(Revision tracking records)
______________________________
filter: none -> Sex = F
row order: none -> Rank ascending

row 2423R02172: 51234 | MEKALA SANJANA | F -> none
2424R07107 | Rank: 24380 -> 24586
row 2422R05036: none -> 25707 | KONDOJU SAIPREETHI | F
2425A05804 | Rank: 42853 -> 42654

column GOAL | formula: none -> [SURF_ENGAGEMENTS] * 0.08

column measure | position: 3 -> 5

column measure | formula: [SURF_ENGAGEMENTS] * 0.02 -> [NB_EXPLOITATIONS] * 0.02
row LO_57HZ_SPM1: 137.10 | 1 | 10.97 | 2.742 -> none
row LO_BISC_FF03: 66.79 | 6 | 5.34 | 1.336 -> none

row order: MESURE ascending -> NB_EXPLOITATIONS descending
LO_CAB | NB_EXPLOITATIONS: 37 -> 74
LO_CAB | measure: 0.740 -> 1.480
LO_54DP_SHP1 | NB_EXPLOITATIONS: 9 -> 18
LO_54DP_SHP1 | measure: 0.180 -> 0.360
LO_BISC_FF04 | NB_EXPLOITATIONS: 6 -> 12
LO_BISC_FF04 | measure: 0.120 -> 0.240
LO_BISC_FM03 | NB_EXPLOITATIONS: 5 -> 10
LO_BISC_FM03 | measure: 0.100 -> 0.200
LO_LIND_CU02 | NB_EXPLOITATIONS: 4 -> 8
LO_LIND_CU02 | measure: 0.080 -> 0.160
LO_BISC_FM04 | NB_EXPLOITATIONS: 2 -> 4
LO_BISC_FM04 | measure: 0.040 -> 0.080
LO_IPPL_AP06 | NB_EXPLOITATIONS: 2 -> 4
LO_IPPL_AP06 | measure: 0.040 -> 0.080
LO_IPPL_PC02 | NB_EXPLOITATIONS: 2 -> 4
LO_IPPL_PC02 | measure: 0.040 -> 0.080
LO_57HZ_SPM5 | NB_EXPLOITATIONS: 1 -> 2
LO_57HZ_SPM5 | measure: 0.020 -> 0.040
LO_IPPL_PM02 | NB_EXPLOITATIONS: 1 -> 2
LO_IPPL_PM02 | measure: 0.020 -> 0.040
______________________________
[WHAT THE TASK REQUIRES]:
The records above are to be repeated exactly, in their entirety.

[WRITTEN ANSWER]:
filter: none -> Sex = F
row order: none -> Rank ascending

row 2423R02172: 51234 | MEKALA SANJANA | F -> none
2424R07107 | Rank: 24380 -> 24586
row 2422R05036: none -> 25707 | KONDOJU SAIPREETHI | F
2425A05804 | Rank: 42853 -> 42654

column GOAL | formula: none -> [SURF_ENGAGEMENTS] * 0.08

column measure | position: 3 -> 5

column measure | formula: [SURF_ENGAGEMENTS] * 0.02 -> [NB_EXPLOITATIONS] * 0.02
row LO_57HZ_SPM1: 137.10 | 1 | 10.97 | 2.742 -> none
row LO_BISC_FF03: 66.79 | 6 | 5.34 | 1.336 -> none

row order: MESURE ascending -> NB_EXPLOITATIONS descending
LO_CAB | NB_EXPLOITATIONS: 37 -> 74
LO_CAB | measure: 0.740 -> 1.480
LO_54DP_SHP1 | NB_EXPLOITATIONS: 9 -> 18
LO_54DP_SHP1 | measure: 0.180 -> 0.360
LO_BISC_FF04 | NB_EXPLOITATIONS: 6 -> 12
LO_BISC_FF04 | measure: 0.120 -> 0.240
LO_BISC_FM03 | NB_EXPLOITATIONS: 5 -> 10
LO_BISC_FM03 | measure: 0.100 -> 0.200
LO_LIND_CU02 | NB_EXPLOITATIONS: 4 -> 8
LO_LIND_CU02 | measure: 0.080 -> 0.160
LO_BISC_FM04 | NB_EXPLOITATIONS: 2 -> 4
LO_BISC_FM04 | measure: 0.040 -> 0.080
LO_IPPL_AP06 | NB_EXPLOITATIONS: 2 -> 4
LO_IPPL_AP06 | measure: 0.040 -> 0.080
LO_IPPL_PC02 | NB_EXPLOITATIONS: 2 -> 4
LO_IPPL_PC02 | measure: 0.040 -> 0.080
LO_57HZ_SPM5 | NB_EXPLOITATIONS: 1 -> 2
LO_57HZ_SPM5 | measure: 0.020 -> 0.040
LO_IPPL_PM02 | NB_EXPLOITATIONS: 1 -> 2
LO_IPPL_PM02 | measure: 0.020 -> 0.040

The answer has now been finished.